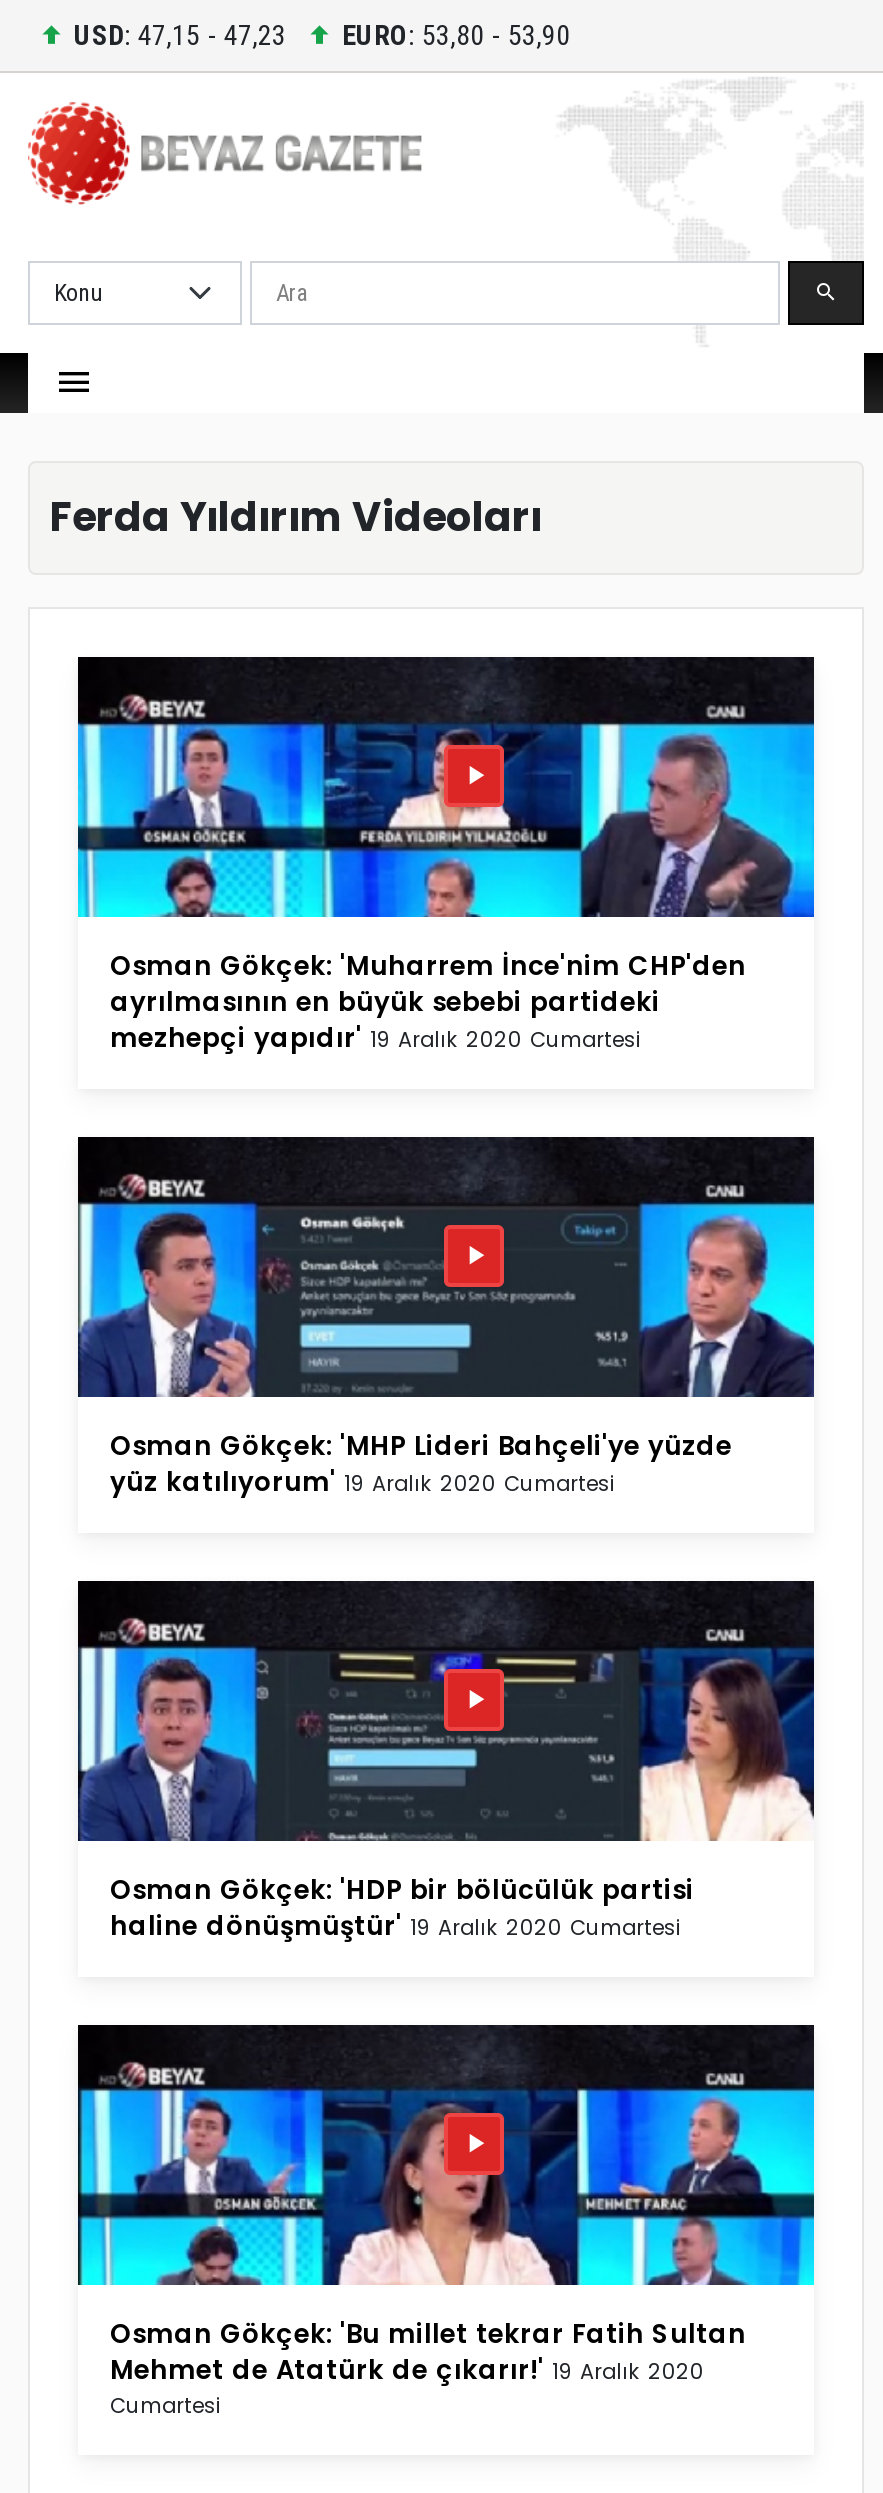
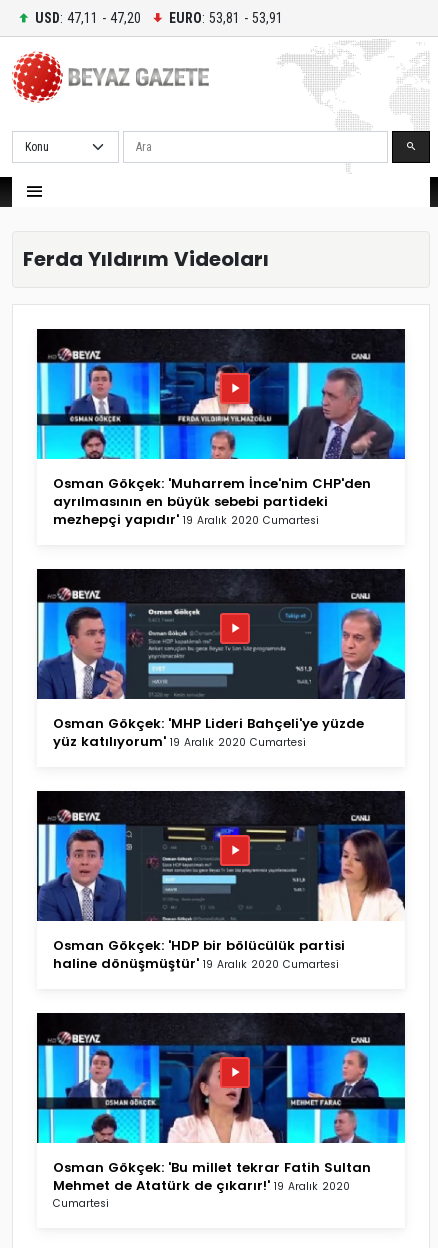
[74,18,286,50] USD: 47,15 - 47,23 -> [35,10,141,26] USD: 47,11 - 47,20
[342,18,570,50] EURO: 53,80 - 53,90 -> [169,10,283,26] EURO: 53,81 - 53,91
·····
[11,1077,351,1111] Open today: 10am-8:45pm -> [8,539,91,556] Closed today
·····
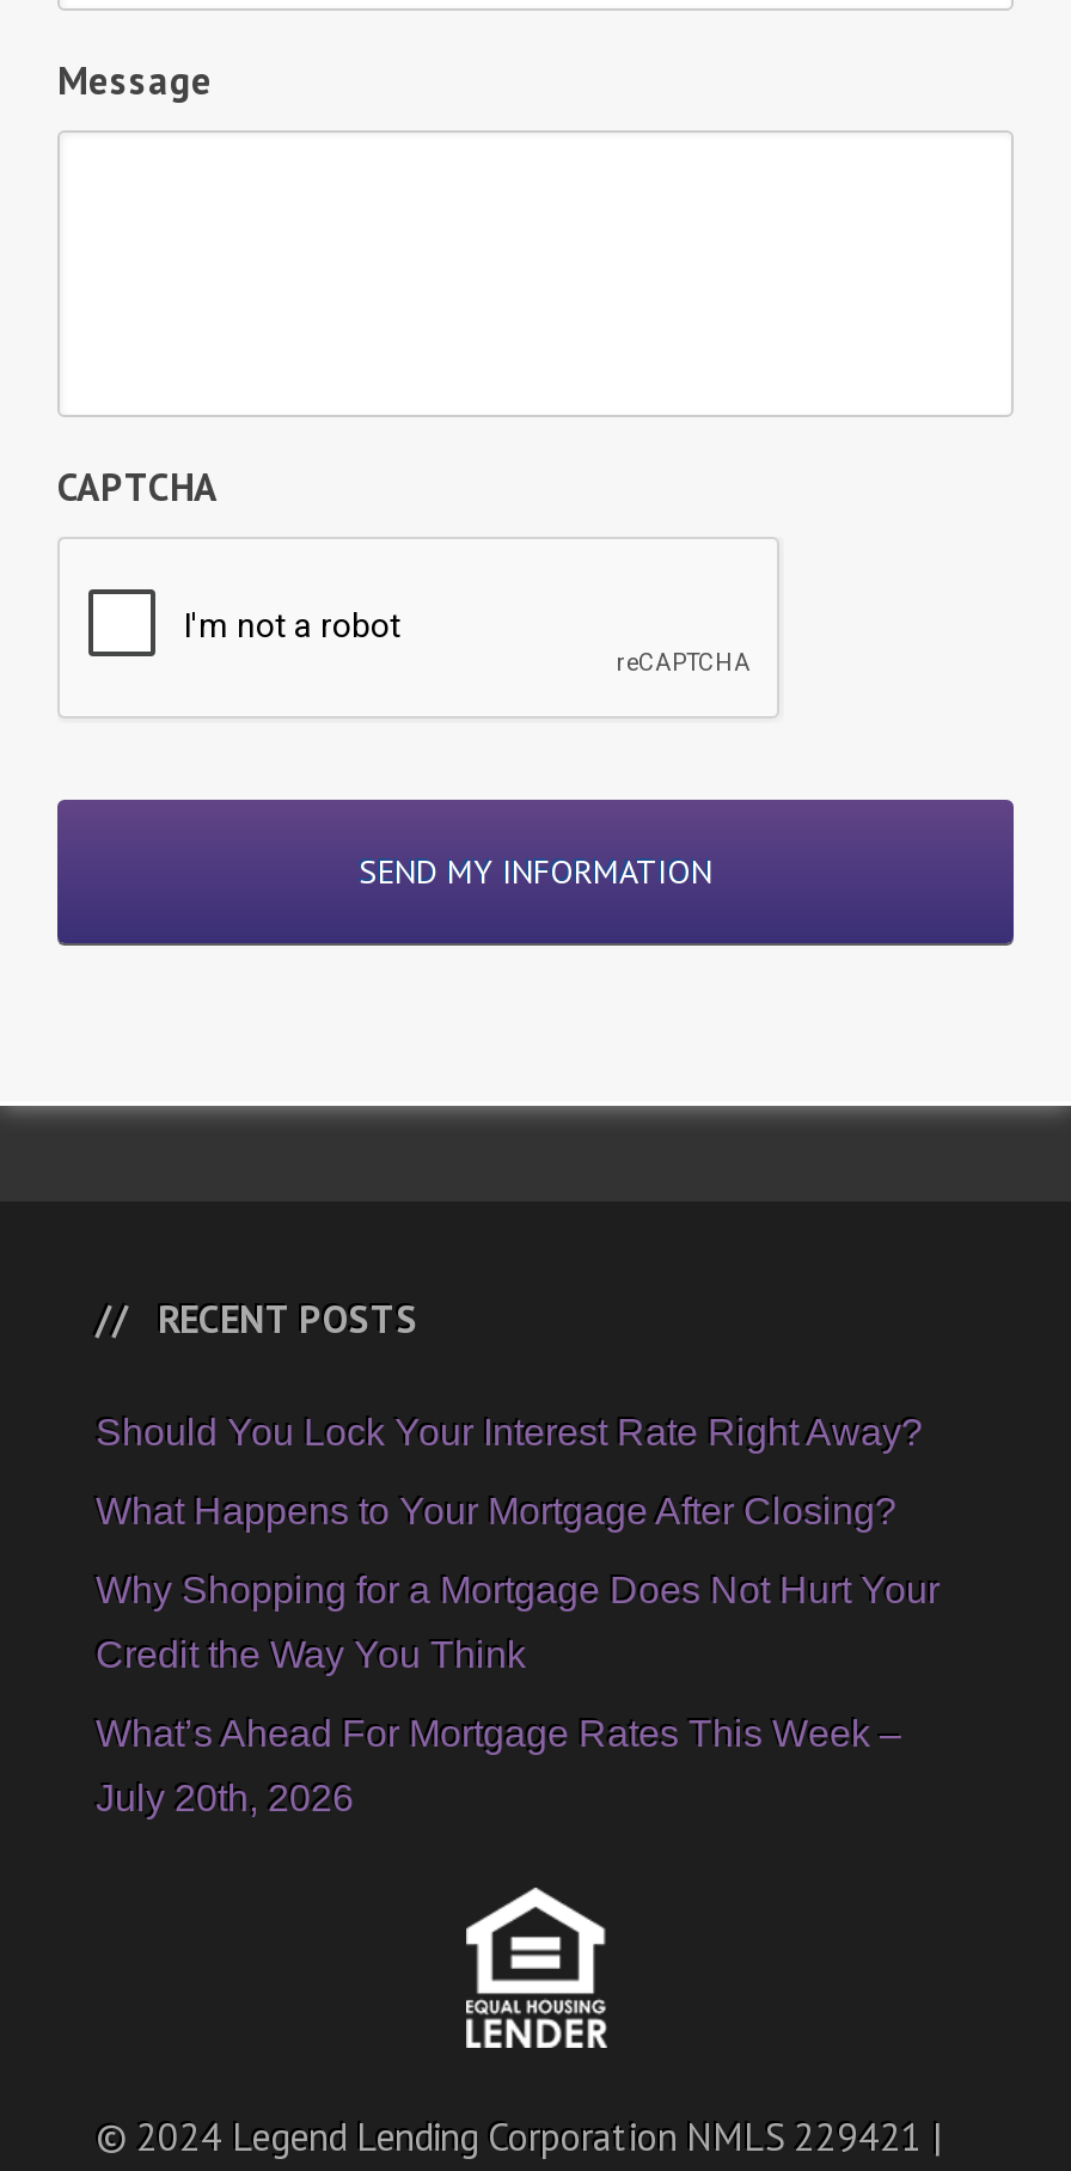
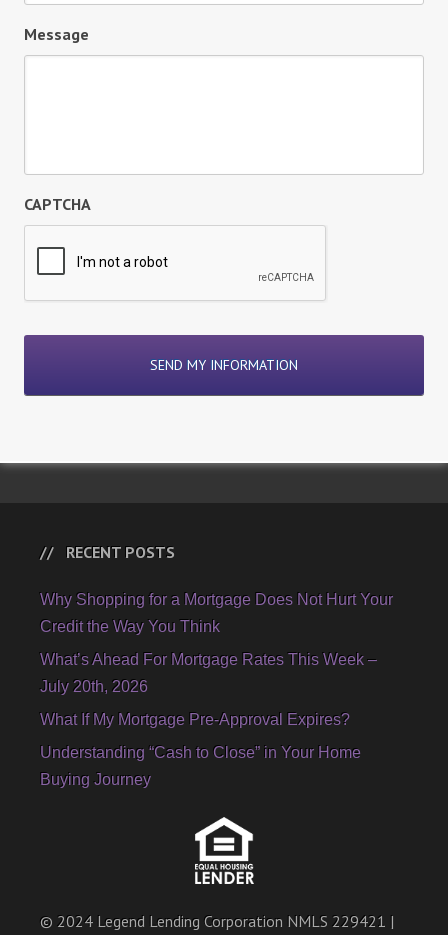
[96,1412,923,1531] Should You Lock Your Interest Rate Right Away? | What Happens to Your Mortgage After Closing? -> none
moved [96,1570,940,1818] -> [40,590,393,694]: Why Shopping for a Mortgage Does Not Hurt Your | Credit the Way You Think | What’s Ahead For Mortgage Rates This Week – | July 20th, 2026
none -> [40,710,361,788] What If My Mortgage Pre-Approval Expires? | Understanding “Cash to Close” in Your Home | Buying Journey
·····
_How to complete this task:_ Above are the entries. Output exactly the lines beginning with the line that has "[74,18,286,50] USD: 47,15" and ending with the line that has "[342,18,570,50] EURO: 53,80".

_The answer:_
[74,18,286,50] USD: 47,15 - 47,23 -> [35,10,141,26] USD: 47,11 - 47,20
[342,18,570,50] EURO: 53,80 - 53,90 -> [169,10,283,26] EURO: 53,81 - 53,91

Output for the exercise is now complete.